PS: I tried plan() with remote, multiprocess, multisession, cluster and nothing.

PS2: my local machine is Windows and try to connect to Kubuntu and Debian (firewall is off in all of those).

Thnx in advance.

回答1:

Author of future here. First, make sure you can setup the PSOCK cluster, i.e. connect to the two workers over SSH and run Rscript on them. This you do as:

library(future)
workers <- c("000.000.0.000", "111.111.1.111")
cl <- makeClusterPSOCK(workers, user = "...",
                       rshcmd = c("plink", "-ssh", "-pw",  "..."),
                       rshopts = c("-i", "V:/vbulavina/privatekey.ppk"),
                       homogeneous = FALSE)
print(cl)
### socket cluster with 2 nodes on hosts '000.000.0.000', '111.111.1.111'

(If the above makeClusterPSOCK() stalls or doesn't work, add argument verbose = TRUE to get more info - feel free to report back here.)

Next, with the PSOCK cluster set up, tell the future system to parallelize over those two workers:

plan(cluster, workers = cl)

Test that futures are actually resolved remotes, e.g.

f <- future(Sys.info()[["nodename"]])
print(value(f))
### [1] "000.000.0.000"

I leave the remaining part, which also needs adjustments, for now - let's make sure to get the workers up and running first.
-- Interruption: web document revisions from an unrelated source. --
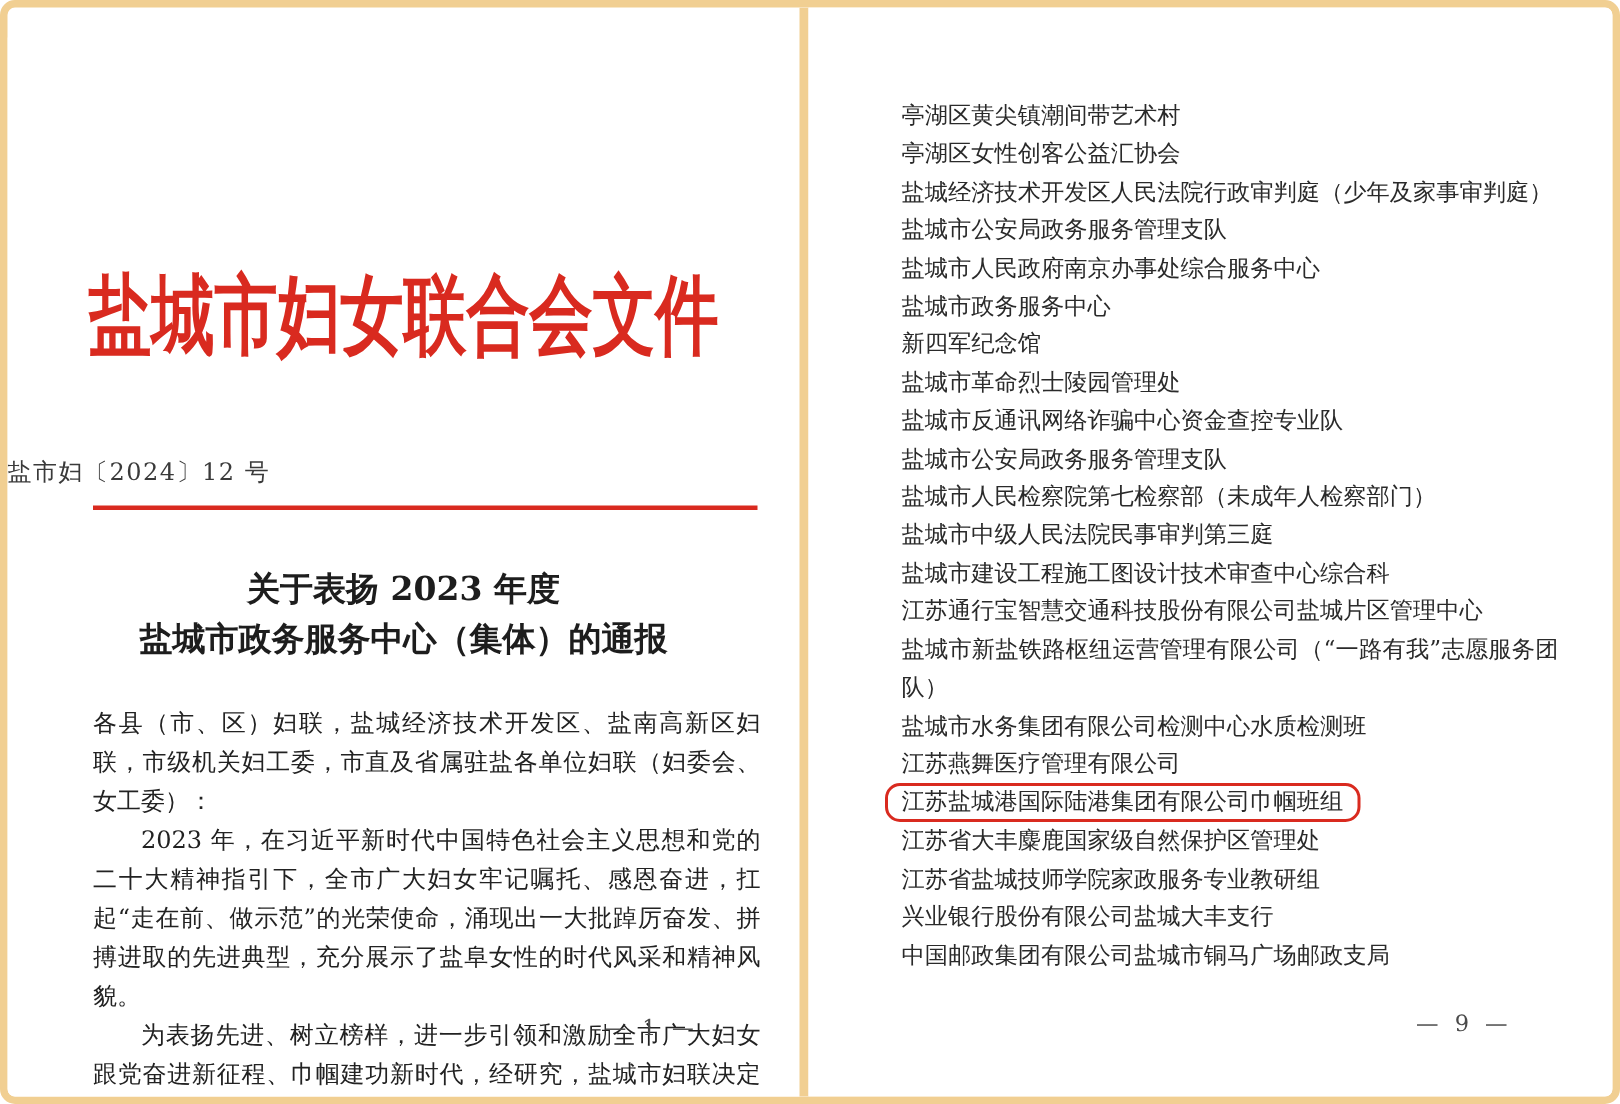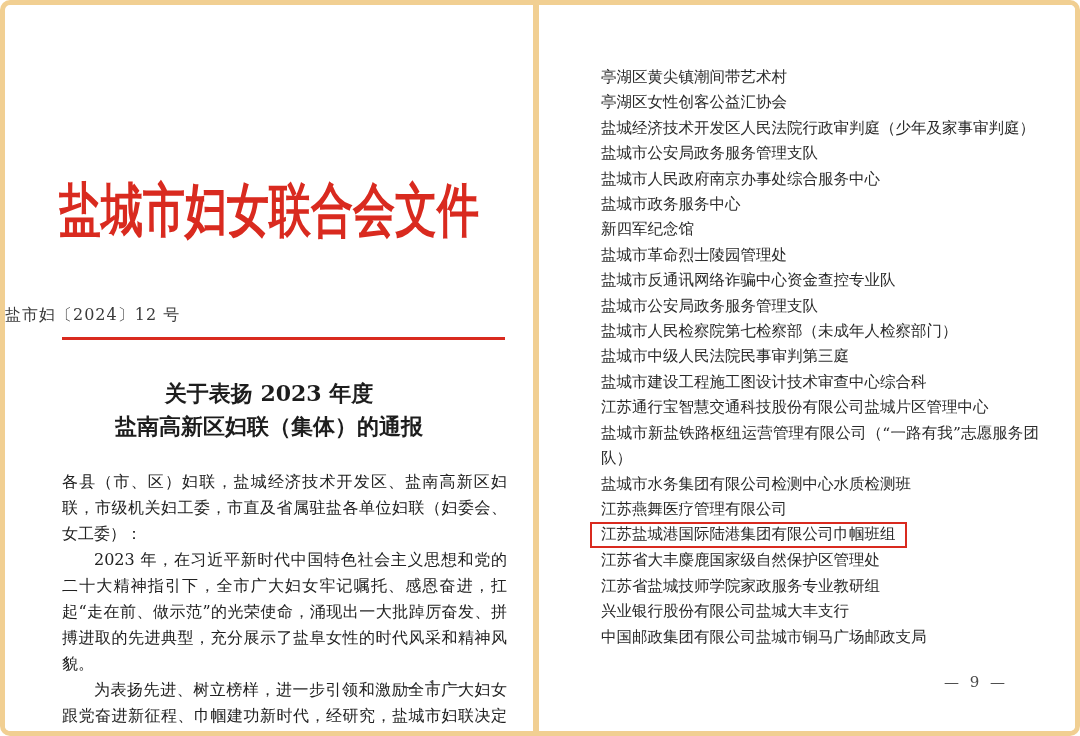--- a/index.html
+++ b/index.html
@@ -130,7 +130,7 @@
 
     <div class="doc-title">
       <div>关于表扬 2023 年度</div>
-      <div>盐南高新区妇联（集体）的通报</div>
+      <div>盐城市政务服务中心（集体）的通报</div>
     </div>
 
     <div class="doc-body">

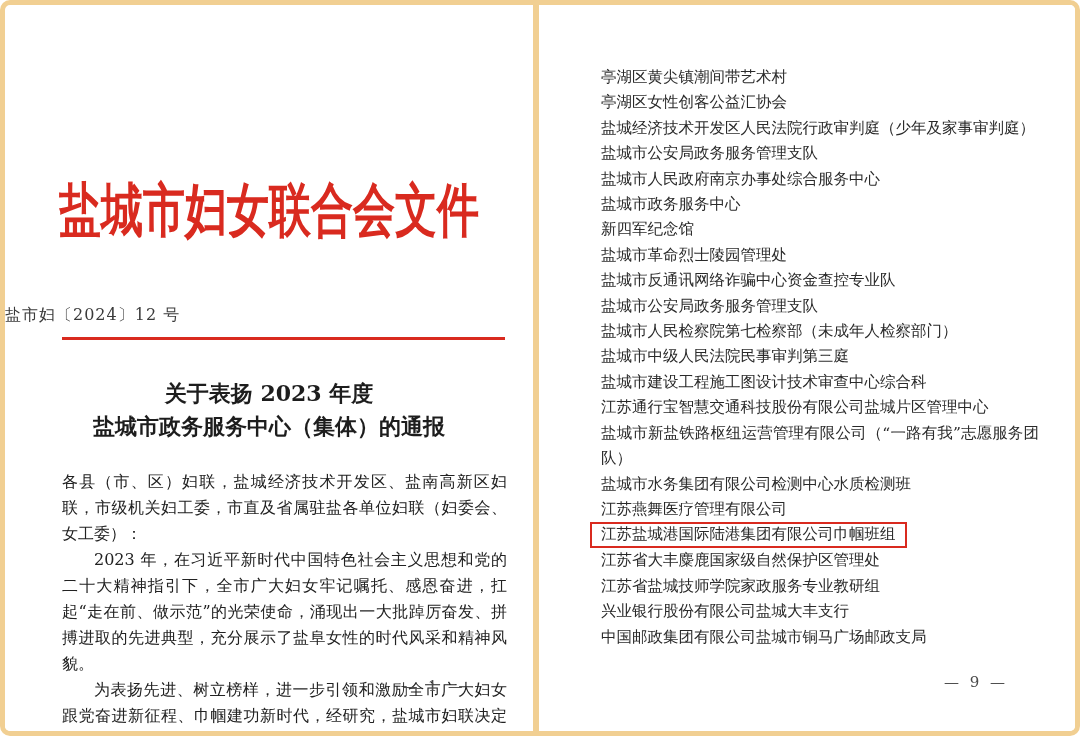--- a/index.html
+++ b/index.html
@@ -103,7 +103,7 @@
   .org-item.highlighted .org-text {
     display: inline-block;
     border: 2px solid var(--accent-red);
-    border-radius: 0;
+    border-radius: 10px;
     line-height: 21px;
     padding: 0 9px 1px 9px;
     margin-left: -11px;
Continuing, using source() in parallel processing complicates things, especially when the parallelization is done on different machines. For instance, calling source("my_file.R") on another machine requires that the file my_file.R is available on that machine too. Even if it is, it also complicates things when it comes to the automatic identification of variables that need to be exported to the external machine. A safer approach is to incorporate all the code in the main script. Having said all this, you can try to replace:

f <- future({source("pasos.r")})
l <- future({source("pasos2.R")})

with

futureSource <- function(file, envir = parent.frame(), ...) {
  expr <- parse(file)
  future(expr, substitute = FALSE, envir = envir, ...)
}

f <- futureSource("pasos.r")
l <- futureSource("pasos2.R")

As long as pasos.r and pasos2.R don't call source() internally, this c/should work.

BTW, what version of Windows are you on? Because with an up-to-date Windows 10, you have built-in support for SSH and you no longer need to use PuTTY.

UPDATE 2018-07-31: Continue answer regarding using source() in futures.